What is the UK’s covenant of quiet enjoyment?
As a landlord, understanding the covenant of quiet enjoyment can be difficult. This article covers everything from your rights to what constitutes harassment.
As a landlord it’s in your best interest to have a good business relationship with your tenants. This will make it easier and more pleasant if there are any property issues you need to discuss. Legally you need to tackle any property repairs or maintenance promptly but there are some tenants who’ll feel you’re intruding in their home. This is where the covenant of quiet enjoyment comes in to play.
The UK’s covenant of quiet enjoyment states that the tenant has the right to enjoy their home without interference or interruption. The law is a little murky regarding what exactly this means for landlords, but it doesn’t supersede your rights. You still have the right to access the property for repairs and to assess its condition.
Do UK tenants have the right to quiet enjoyment?

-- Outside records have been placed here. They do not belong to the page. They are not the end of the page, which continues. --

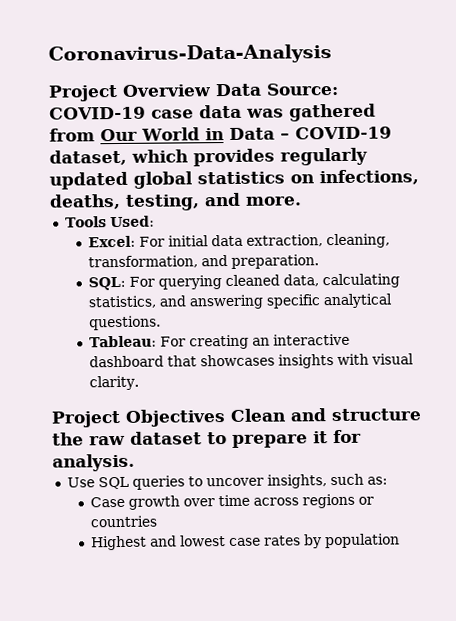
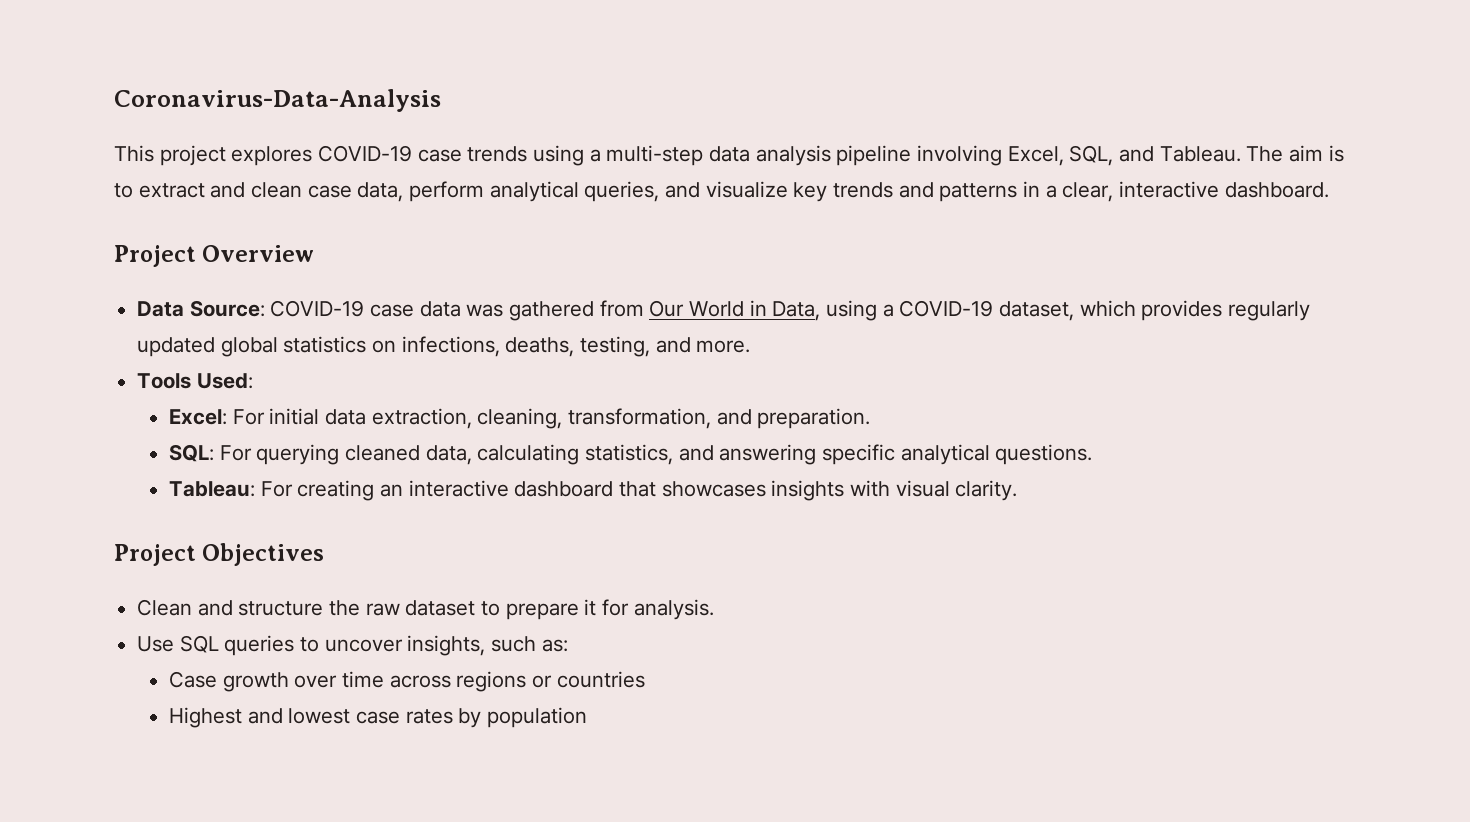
+ This project explores COVID-19 case trends using a multi-step data analysis pipeline involving Excel, SQL, and Tableau. The aim is to extract and clean case data, perform analytical queries, and visualize key trends and patterns in a clear, interactive dashboard.
- Project Overview Data Source: COVID-19 case data was gathered from Our World in Data – COVID-19 dataset, which provides regularly updated global statistics on infections, deaths, testing, and more.
+ Project Overview
+ Data Source: COVID-19 case data was gathered from Our World in Data, using a COVID-19 dataset, which provides regularly updated global statistics on infections, deaths, testing, and more.
- Project Objectives Clean and structure the raw dataset to prepare it for analysis.
+ Project Objectives
+ Clean and structure the raw dataset to prepare it for analysis.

Yes, by law a tenant should be able to relax and unwind in their home without constantly being disturbed or interrupted. Of course, as a legal requirement, landlords need to keep the property in good, liveable condition and keep up with any repairs. This means they or their representatives will need to access the property for these purposes.

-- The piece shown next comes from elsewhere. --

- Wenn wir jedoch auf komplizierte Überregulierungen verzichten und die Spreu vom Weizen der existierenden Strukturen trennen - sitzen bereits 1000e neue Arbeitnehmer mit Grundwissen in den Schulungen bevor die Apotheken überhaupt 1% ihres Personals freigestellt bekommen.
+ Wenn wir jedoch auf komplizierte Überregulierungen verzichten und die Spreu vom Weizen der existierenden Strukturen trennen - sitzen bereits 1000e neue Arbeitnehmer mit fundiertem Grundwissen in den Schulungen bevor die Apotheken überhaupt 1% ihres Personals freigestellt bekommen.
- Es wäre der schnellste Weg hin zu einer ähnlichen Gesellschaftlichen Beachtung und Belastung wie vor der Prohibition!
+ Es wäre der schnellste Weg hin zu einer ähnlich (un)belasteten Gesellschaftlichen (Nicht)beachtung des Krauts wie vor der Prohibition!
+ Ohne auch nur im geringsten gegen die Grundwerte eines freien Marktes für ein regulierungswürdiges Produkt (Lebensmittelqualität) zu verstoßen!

In order to preserve the tenant’s right to quiet enjoyment, the landlord needs to give written notice at least 24 hours before an inspection or maintenance is planned. Any access also needs to be at a reasonable time of day. This gives the tenant time to plan ahead and be prepared to allow access to the property.
What is not covered under the quiet enjoyment of a property?

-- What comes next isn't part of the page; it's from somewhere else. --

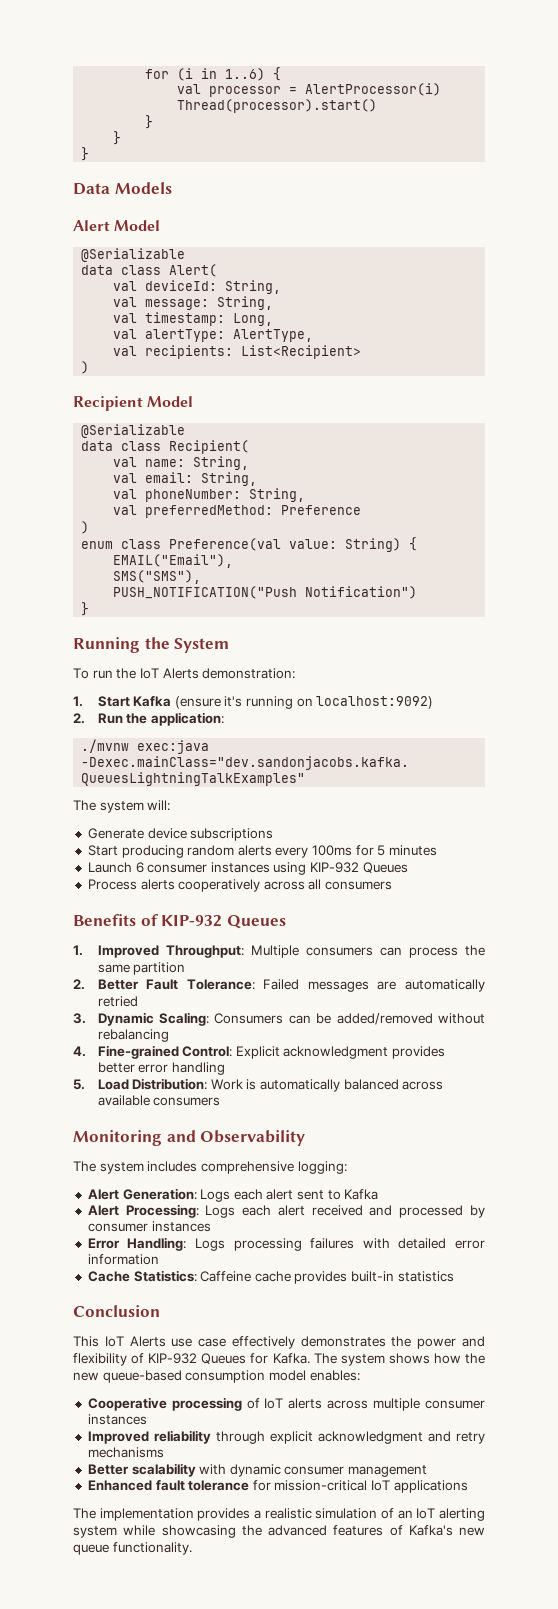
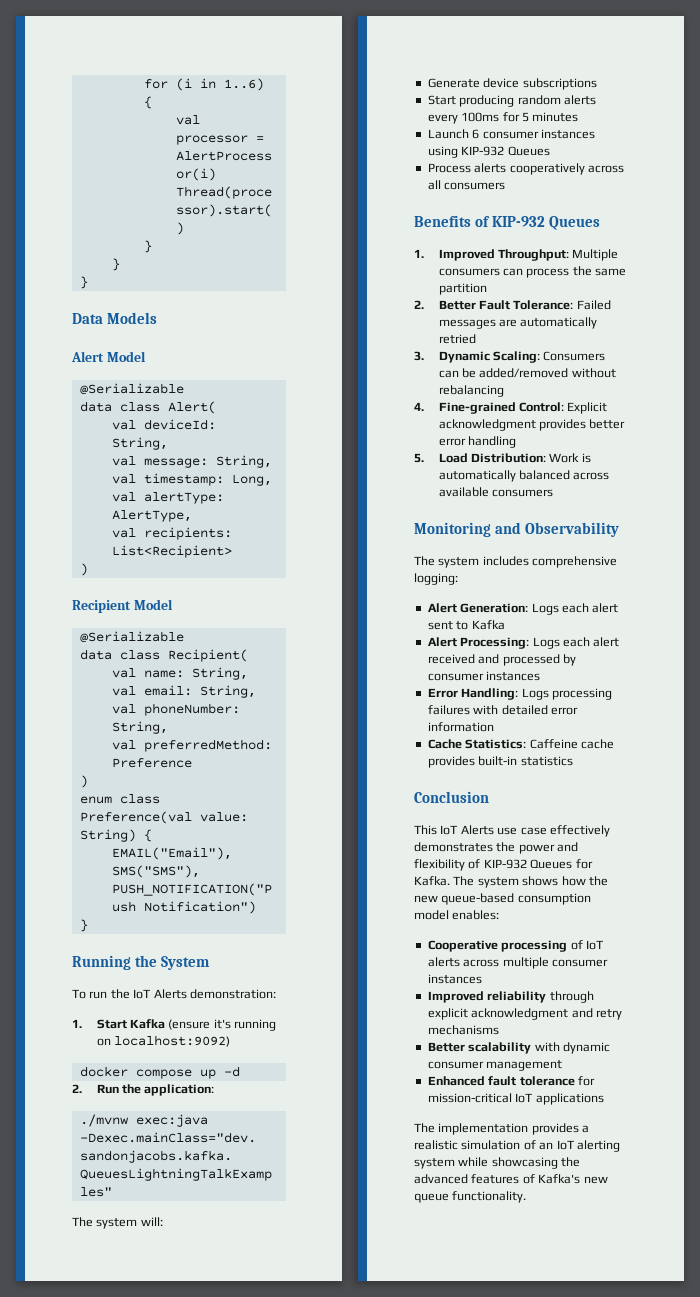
+ docker compose up -d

The term ‘quiet enjoyment of a property’ is often misunderstood by tenants who believe they’re entitled to a home free of noise. This isn’t the case.
The term was officially defined in 1888 where a judge explained that the word ‘quietly’ in this case means without interruption and interference. Any excess noise from outside the property should be dealt with by the local authorities.
What counts as a breach of the covenant of quiet enjoyment?
While the covenant of quiet enjoyment is by no means definitive, it’s essential that landlords are aware of what constitutes harassment. Harassment is considered a breach of the covenant of quiet enjoyment which can cause legal issues with tenants. Examples of harassment include:
- When a landlord drops into the property with no notice.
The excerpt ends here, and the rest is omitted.